If you thought Google and Sonos would soon put aside their differences and start playing nice again, you thought wrong.
Google just filed a pair of lawsuits accusing wireless speaker maker Sonos of violating its voice assistant patents, a move that seems certain to escalate the war of words between the rivals.
As reported to Reuters, the lawsuits claim that Sonos violated seven Google patents with the arrival of Sonos Voice Control, a new voice assistant that Sonos launched back in May.
For its part, Google alleged that it made Google Assistant “available to Sonos for years,” according to Reuters, and that Google engineers had “helped” Sonos with voice recognition technology.
In a statement to Reuters, Google spokesperson José Castañeda accused Sonos of waging “an aggressive and misleading campaign against our products at the expense of our shared customers.”

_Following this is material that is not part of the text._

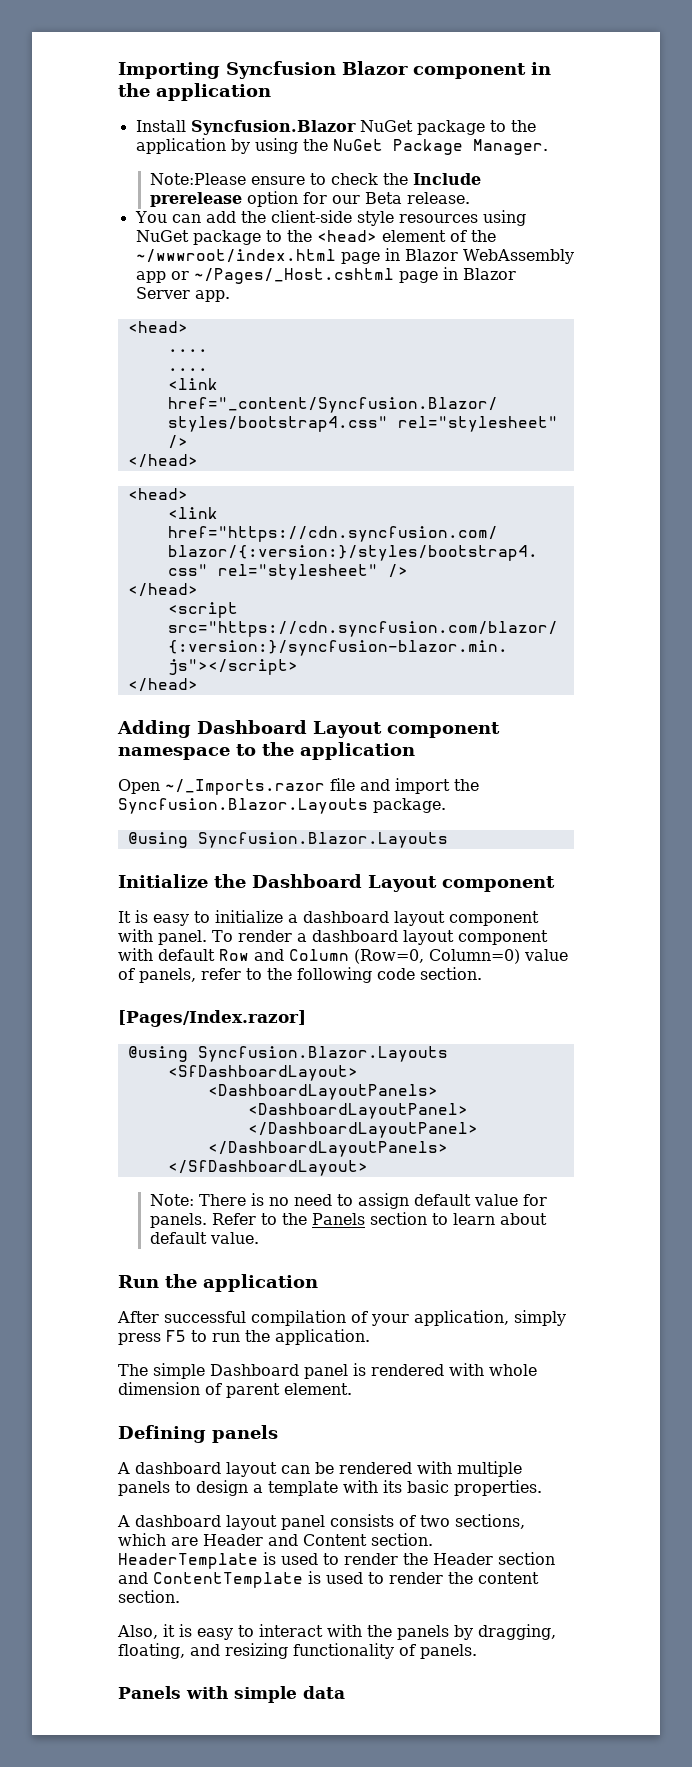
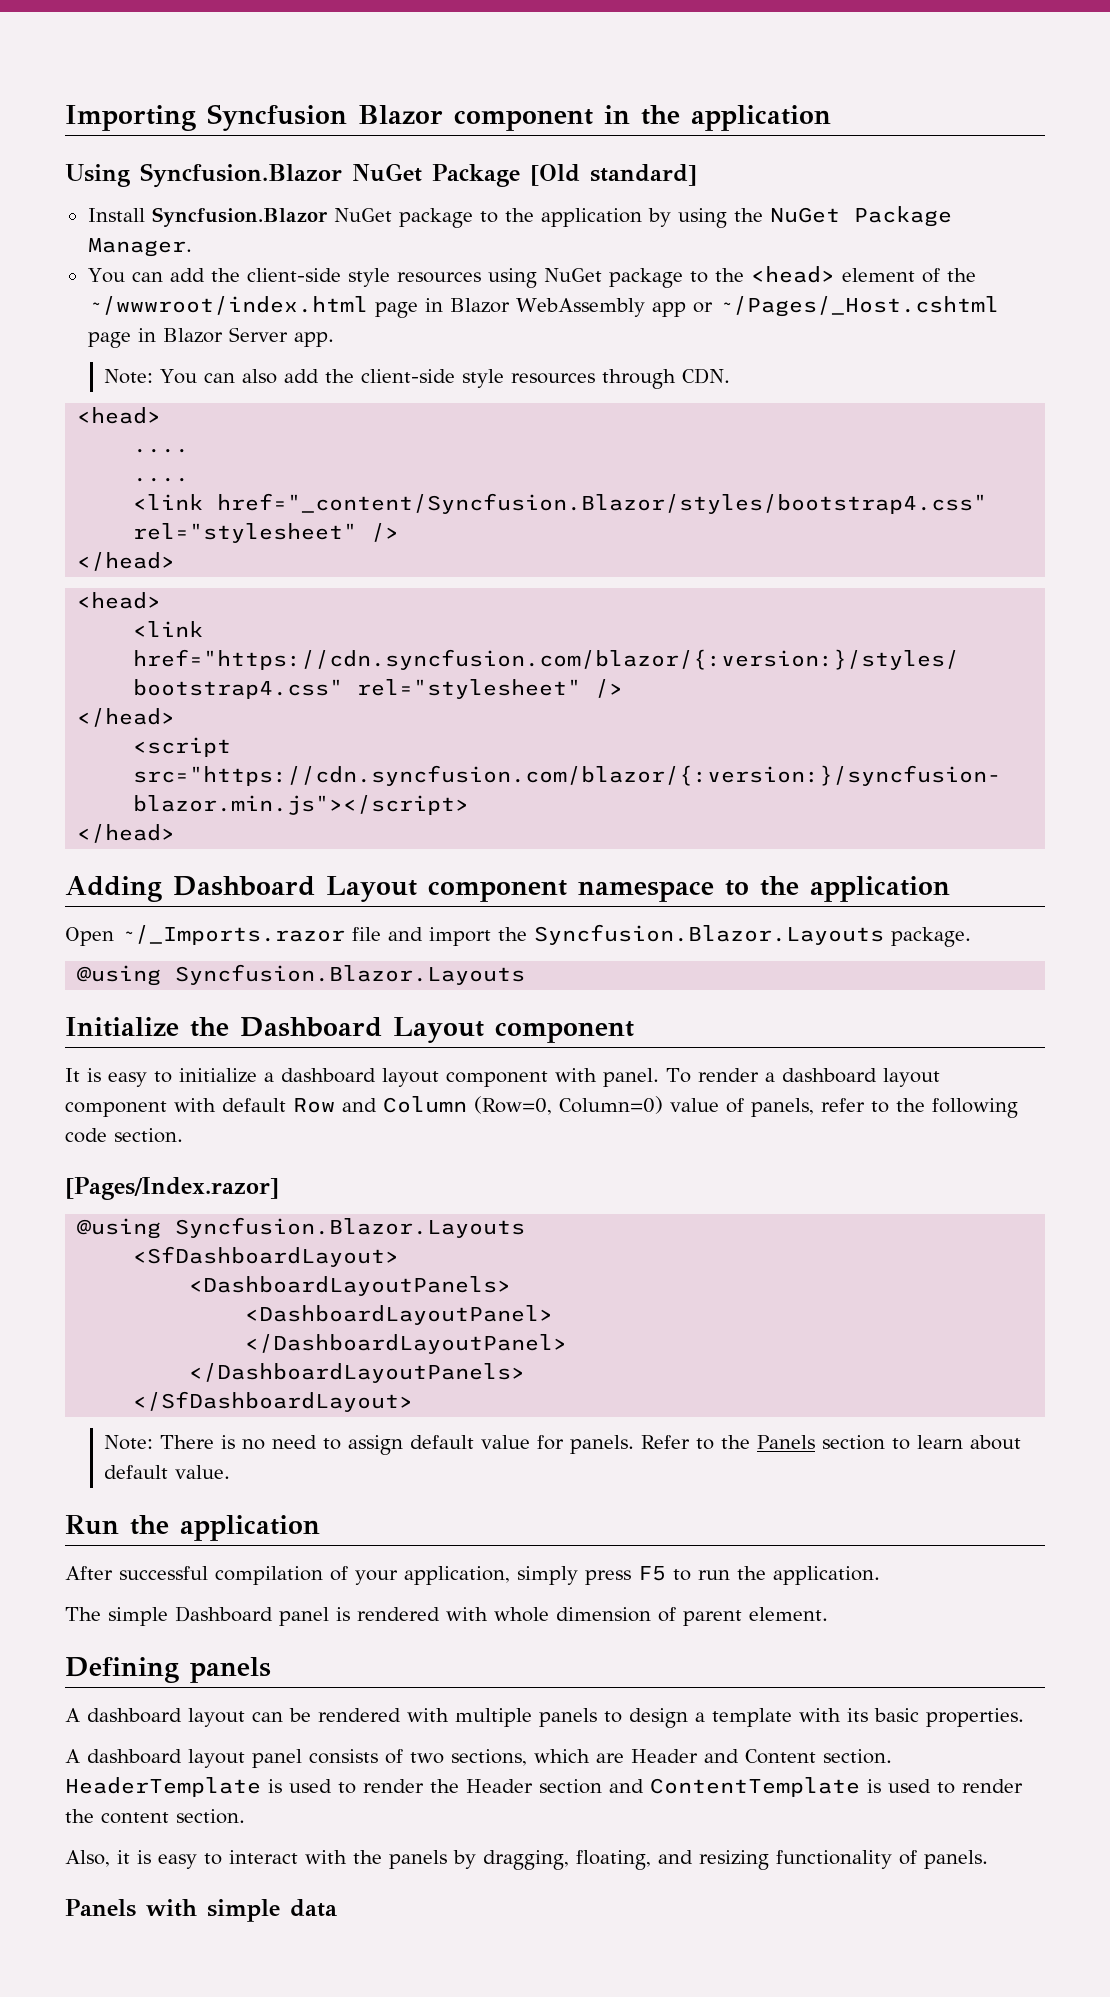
+ Using Syncfusion.Blazor NuGet Package [Old standard]
- Note:Please ensure to check the Include prerelease option for our Beta release.
+ Note: You can also add the client-side style resources through CDN.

Reached for comment by TechHive, Sonos’s Chief Legal Officer Eddie Lazarus said: “Google’s new lawsuits are an intimidation tactic designed to retaliate against Sonos for speaking out against Google’s monopolistic practices, avoid paying Sonos a fair royalty for the roughly 200 patents it is currently infringing, and grind down a smaller competitor whose innovations it has misappropriated.”
The Google lawsuits against Sonos represent only the latest salvo in the drawn-out feud between the companies.
Back in January, Sonos won a key round in a patent dispute with Google when a U.S. trade count ruled that Google had violated five Sonos patent relating to networked and synchronized home speakers.
Facing the prospect of an import ban on products that violate the Sonos patents, Google abruptly disabled a series of features on its Nest smart speakers, including those that allow users to adjust the volume of speaker groups using a group volume slider.
At the time, Sonos’s Lazarus noted that Google may “degrade or eliminate product features in a way that circumvents the importation ban that the ITC has imposed,” adding that Google “can—as other companies have already done—pay a fair royalty for the technologies it has misappropriated.”
In June of this year, Google blamed Sonos for a “small number” of smart-home activation errors, with a Google spokesperson accusing Sonos of “[using] the legal system in a way that deliberately creates issues for those users.”
Sonos first sued Google over its patents in 2020, and from the way things are looking, this dispute won’t end anytime soon.
Updated shortly after publication with a comment from Sonos.